Cyborg Justice is a side-scrolling beat 'em up video game developed by Novotrade and published in 1993 for the Sega Genesis.

Plot
The game's opening cinematic shows a spaceship crashing onto a mining colony. The ship's occupant dies shortly after the crash. The space-traveler's brain is saved and it is transplanted into cyborg body. His memory is erased so that he can be put to work. The memory wipe fails and the player, as the unwilling cyborg, must escape.

Gameplay
When starting the game, players are prompted to select an arm, body, and legs for their cyborg character.
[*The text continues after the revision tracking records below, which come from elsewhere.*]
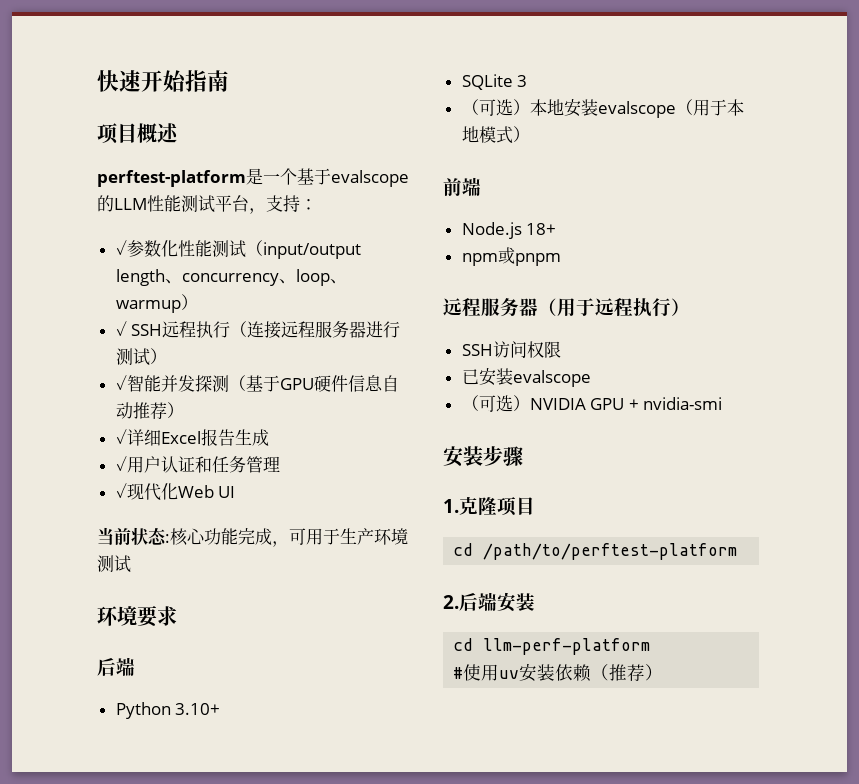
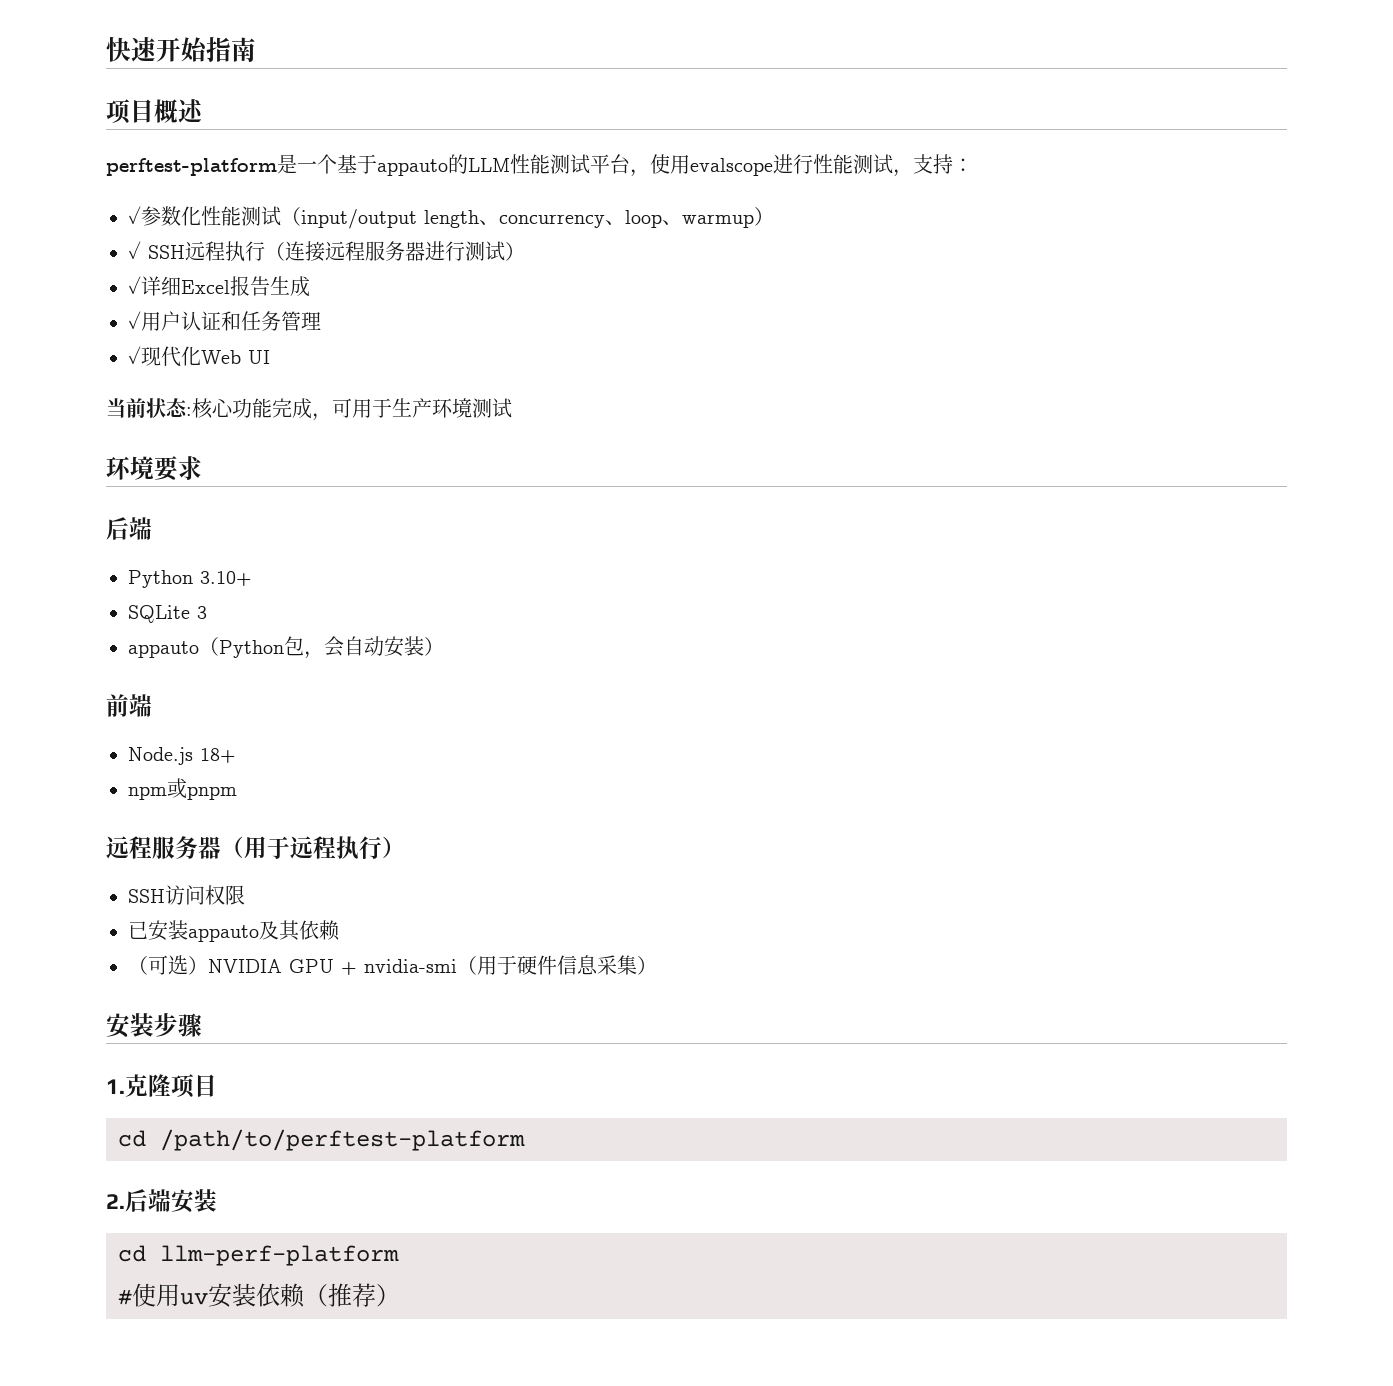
- perftest-platform是一个基于evalscope的LLM性能测试平台，支持：
+ perftest-platform是一个基于appauto的LLM性能测试平台，使用evalscope进行性能测试，支持：
- ✓智能并发探测（基于GPU硬件信息自动推荐）
- （可选）本地安装evalscope（用于本地模式）
+ appauto（Python包，会自动安装）
- 已安装evalscope
+ 已安装appauto及其依赖
- （可选）NVIDIA GPU + nvidia-smi
+ （可选）NVIDIA GPU + nvidia-smi（用于硬件信息采集）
Enemies are also a combination of these three types of cyborg parts, even having the secondary arm mixed. When players choose the "two players game mode," players will be prompted to the customization room, and afterwards either go to the main adventure mode or the duel mode if they previously set it in the Options menu. The first player has a combination of metallic gray and yellow, while the second player has a combination of metallic green and purple.

Enemies come in pairs, with first and second player colors respectively. Players have a wide variety of moves, which includes picking up and using objects and manipulating enemies, grabbing the enemy's arm and removing it, and swap it for the current arm, and if the enemy does not have a primary arm, then the next thing the player can grab is the body and tear the enemy in half, which can then be drained to replenish energy.

As the levels progress, the player is confronted with cyborg enemies sporting different modified bodies. If desired, the player can swap out parts from defeated enemies by kicking the wreckage and grasping downward at the displayed item. This is sometimes needed, such as in the first level where the player is faced with an enemy with high-jump legs and then has to jump across a wide chasm. Later on, battles with enemies become increasingly difficult. The more powerful weapons from defeated enemies prove essential in defeating the next wave of foes or end-level bosses.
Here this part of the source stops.